Il n'y a pas de crise à Val-d'Or, selon le dg de la SQ

Il n'y a pas de crise à Val-d'Or, selon le directeur général de la Sûreté du Québec (SQ), Martin Prud'homme.
«Ce que j'entends, c'est qu'il y a des gens qui sont préoccupés, il y a du questionnement. Mais de là à dire qu'on est en crise, non, je ne le pense pas, mais on doit faire quelque chose», a-t-il dit en point de presse à Val-d'Or mardi matin.
Le directeur général de la SQ est en Abitibi pour discuter directement avec ses policiers, mais aussi avec des représentants de la communauté autochtone.
«Je n'ai pas peur [que la situation dérape], mais je suis préoccupé par la situation. Je veux m'assurer qu'on va faire face à la situation correctement», a-t-il mentionné.
M. Prud'homme a reconnu que le corps de police devait revoir la formation offerte aux agents qui travaillent dans le centre-ville de Val-d'Or où prévaut une situation particulière.
«Je crois qu'avoir une équipe de réponse mieux formée par rapport à la situation du centre-ville, ça peut juste aider», a laissé tomber M. Prud'homme, parlant «d'une clientèle qui est vulnérable et qui a besoin d'aide».
Il s'est toutefois empressé d'ajouter que les policiers du poste 144 avaient «bonne réputation» et étaient «professionnels».
Projets-pilotes
Le grand patron de la SQ a annoncé la mise en place de deux projets-pilotes. Toutes les autopatrouilles à Val-d'Or seront désormais équipées de caméras de surveillance et des travailleurs sociaux se joindront aux forces policières pour patrouiller dans les rues du centre-ville.
Parmi les huit policiers toujours suspendus au poste de Val-d'Or, aucun n'est visé par des allégations d'inconduite sexuelle, a précisé M. Prud'homme. Ils font plutôt l'objet d'enquêtes pour voies de fait et abus de pouvoir.
Deux allégations d'agression sexuelle ont été traitées. Elles touchent un policier qui est aujourd'hui décédé et un autre dont l'identité n'a pu être établie, a-t-il indiqué.

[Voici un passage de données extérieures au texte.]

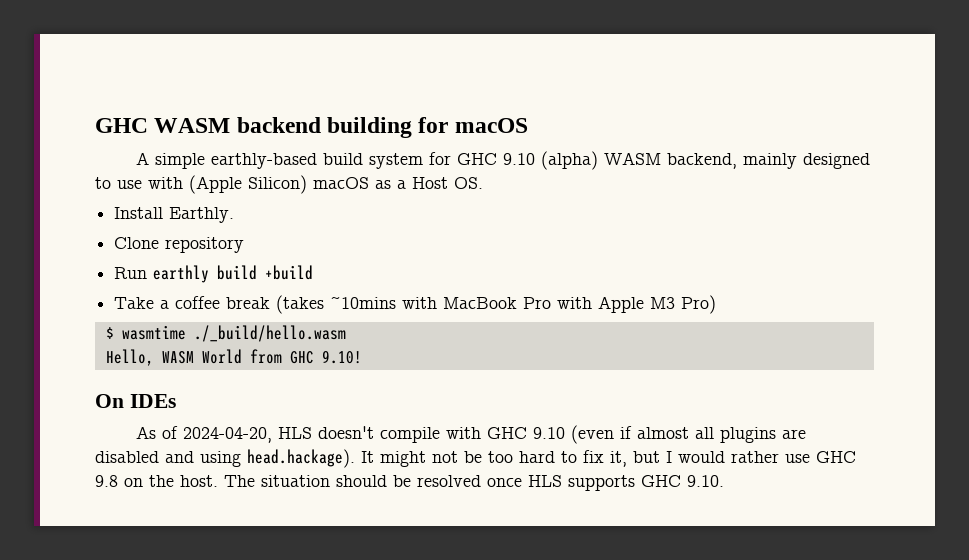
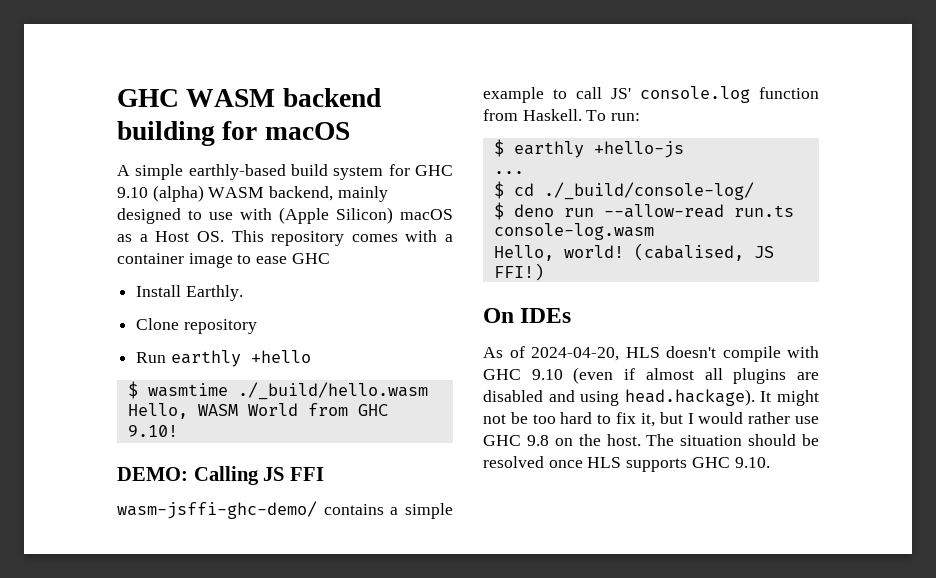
- A simple earthly-based build system for GHC 9.10 (alpha) WASM backend, mainly designed to use with (Apple Silicon) macOS as a Host OS.
+ A simple earthly-based build system for GHC 9.10 (alpha) WASM backend, mainly designed to use with (Apple Silicon) macOS as a Host OS. This repository comes with a container image to ease GHC
- Run earthly build +build
- Take a coffee break (takes ~10mins with MacBook Pro with Apple M3 Pro)
+ Run earthly +hello
+ DEMO: Calling JS FFI
+ wasm-jsffi-ghc-demo/ contains a simple example to call JS' console.log function from Haskell. To run:
+ $ earthly +hello-js
+ ...
+ $ cd ./_build/console-log/
+ $ deno run --allow-read run.ts console-log.wasm
+ Hello, world! (cabalised, JS FFI!)

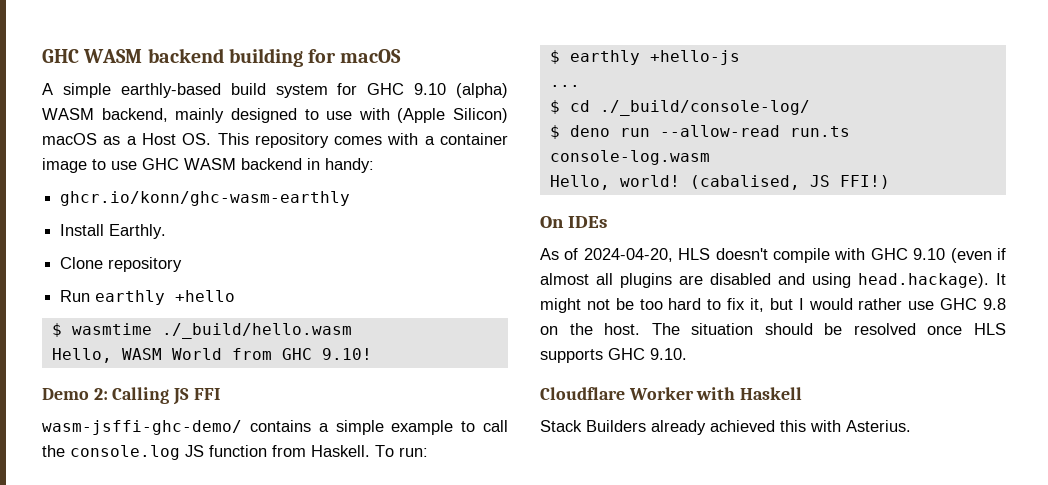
- A simple earthly-based build system for GHC 9.10 (alpha) WASM backend, mainly designed to use with (Apple Silicon) macOS as a Host OS. This repository comes with a container image to ease GHC
+ A simple earthly-based build system for GHC 9.10 (alpha) WASM backend, mainly designed to use with (Apple Silicon) macOS as a Host OS. This repository comes with a container image to use GHC WASM backend in handy:
+ ghcr.io/konn/ghc-wasm-earthly
- DEMO: Calling JS FFI
+ Demo 2: Calling JS FFI
- wasm-jsffi-ghc-demo/ contains a simple example to call JS' console.log function from Haskell.
+ wasm-jsffi-ghc-demo/ contains a simple example to call the console.log JS function from Haskell.
+ Cloudflare Worker with Haskell
+ Stack Builders already achieved this with Asterius.

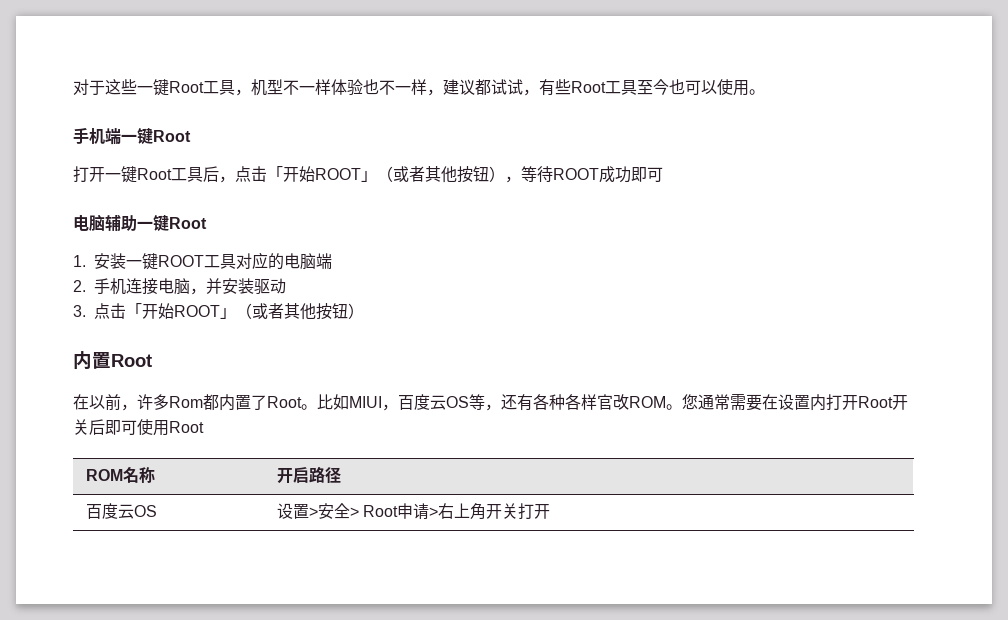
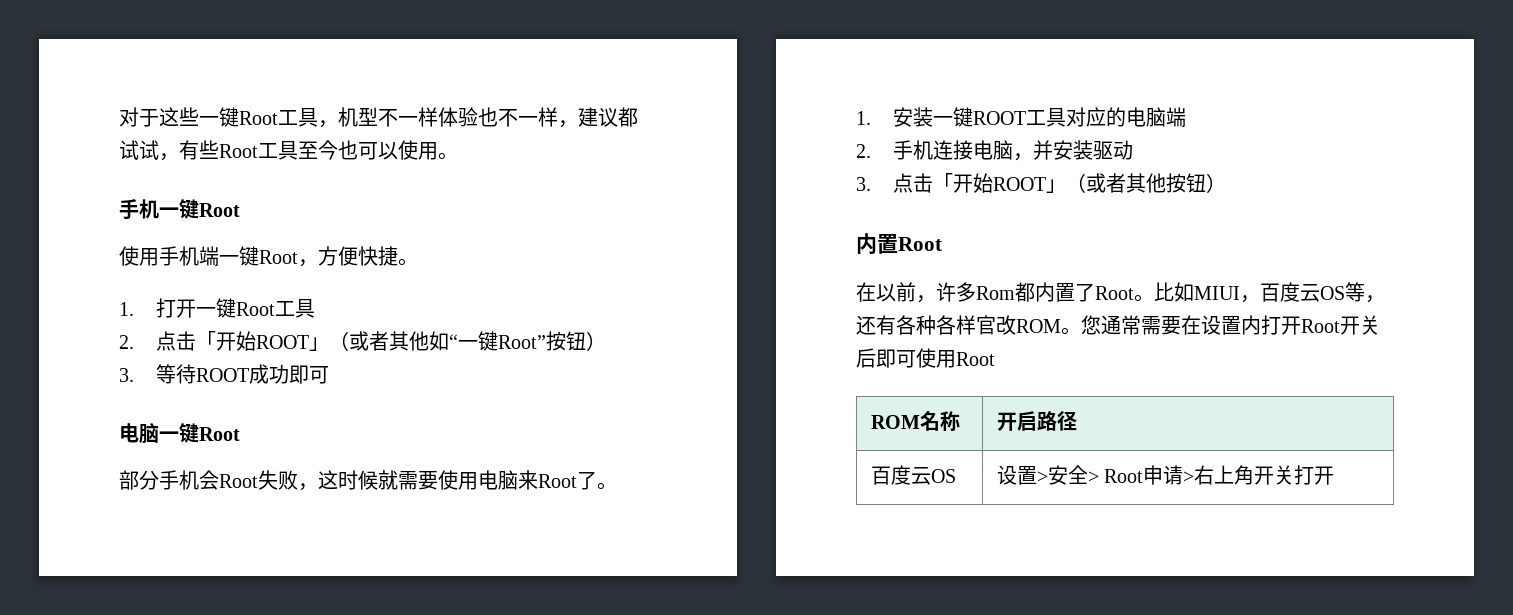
- 手机端一键Root
- 打开一键Root工具后，点击「开始ROOT」（或者其他按钮），等待ROOT成功即可
+ 手机一键Root
+ 使用手机端一键Root，方便快捷。
+ 1.打开一键Root工具
+ 2.点击「开始ROOT」（或者其他如“一键Root”按钮）
+ 3.等待ROOT成功即可
- 电脑辅助一键Root
+ 电脑一键Root
+ 部分手机会Root失败，这时候就需要使用电脑来Root了。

Les policiers qui ne sont pas rentrés au travail depuis la diffusion du reportage de l'émission Enquête de Radio-Canada effectueront un retour au travail progressif.

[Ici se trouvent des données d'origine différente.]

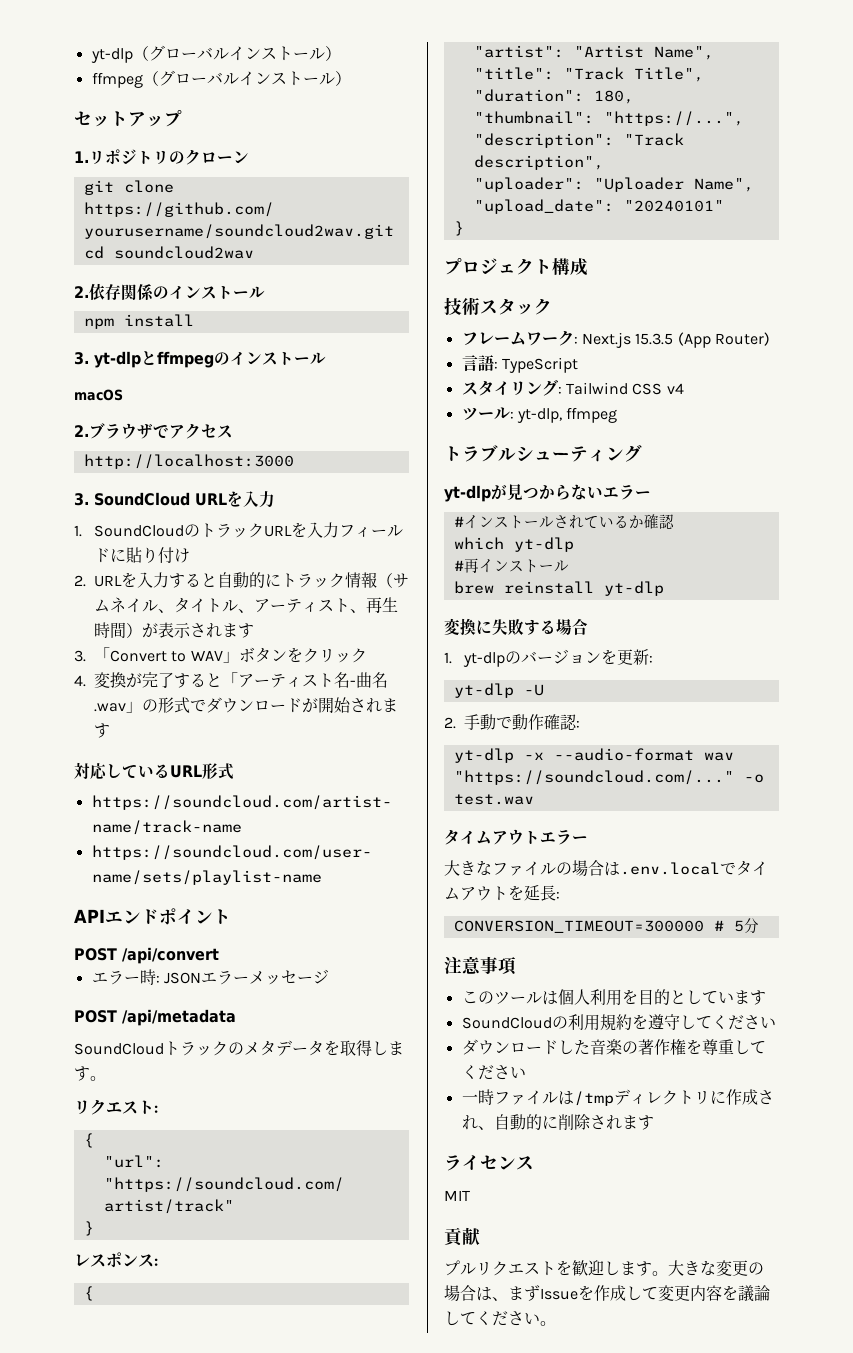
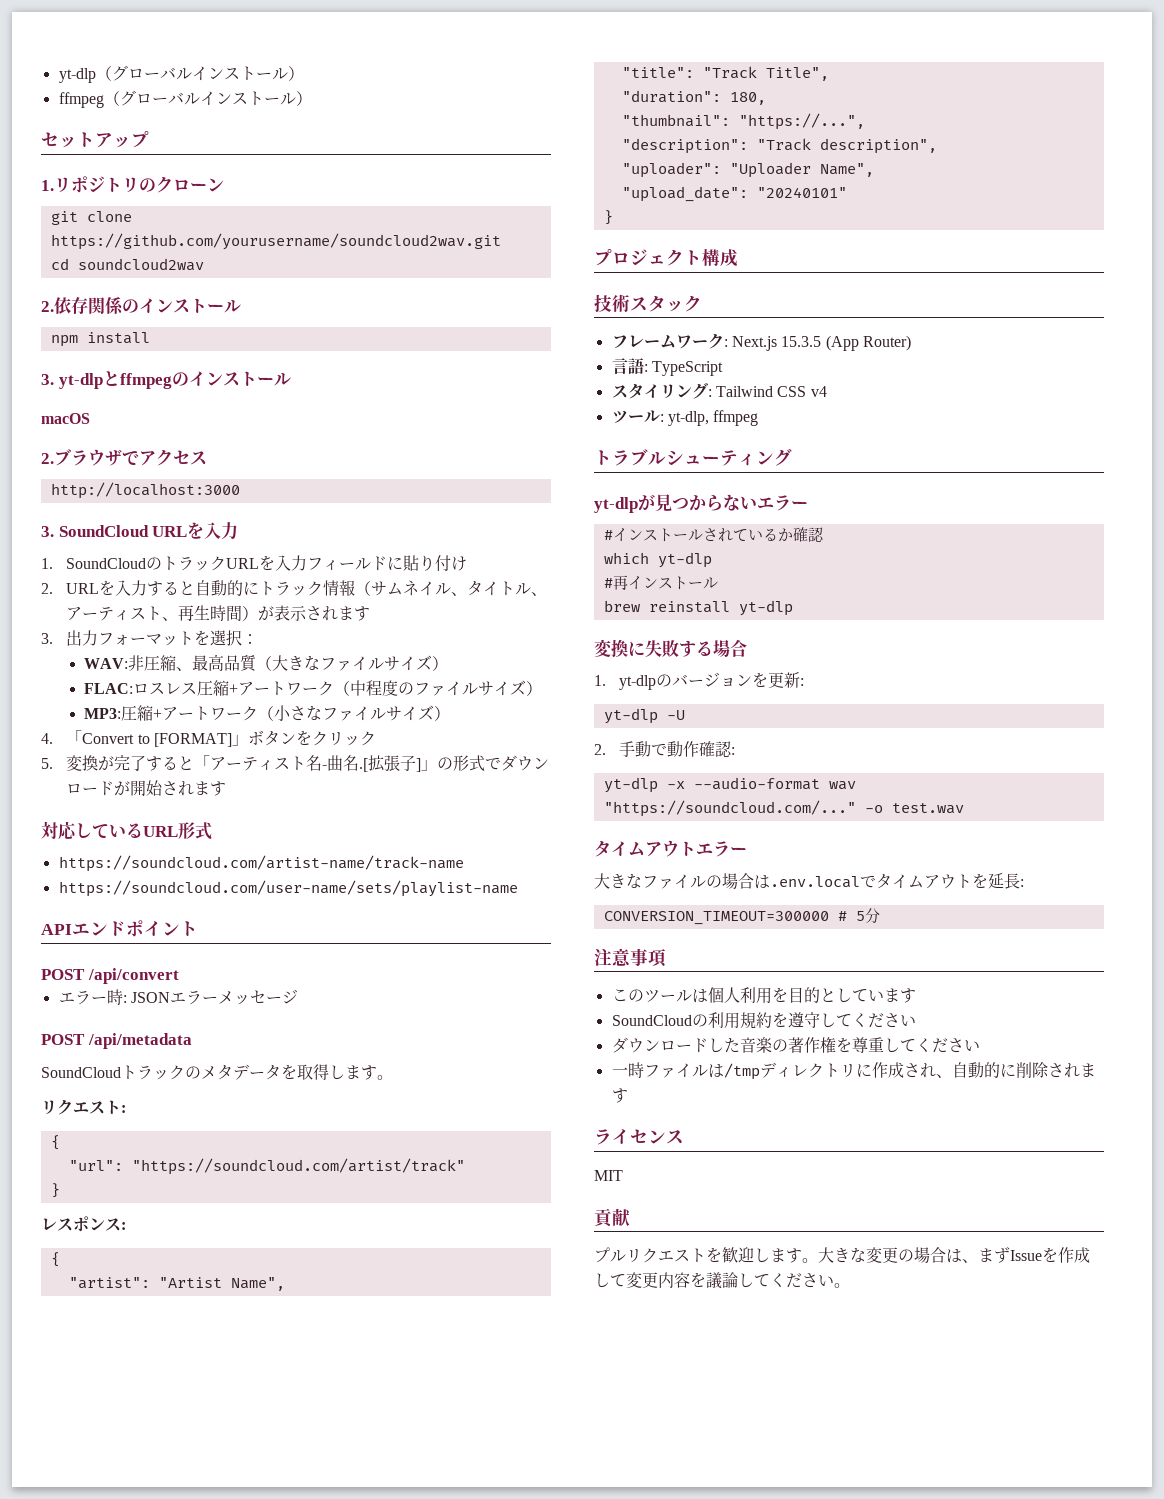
- 3.「Convert to WAV」ボタンをクリック
+ 3.出力フォーマットを選択：
+ WAV:非圧縮、最高品質（大きなファイルサイズ）
+ FLAC:ロスレス圧縮+アートワーク（中程度のファイルサイズ）
+ MP3:圧縮+アートワーク（小さなファイルサイズ）
+ 4.「Convert to [FORMAT]」ボタンをクリック
- 4.変換が完了すると「アーティスト名-曲名.wav」の形式でダウンロードが開始されます
+ 5.変換が完了すると「アーティスト名-曲名.[拡張子]」の形式でダウンロードが開始されます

«Il faut comprendre que les policiers et les policières ici, dans une ville comme Val-d'Or, ont été pointés du doigt, les familles, les enfants, les conjointes», a fait remarquer M. Prud'homme. «On est capable de leur laisser du temps», a-t-il ajouté.
La semaine dernière, l'émission «Enquête» levait le voile sur des allégations de plusieurs femmes autochtones qui disent avoir été victimes de violence policière ou de sévices sexuels commis par des policiers de la Sûreté du Québec à Val-d'Or.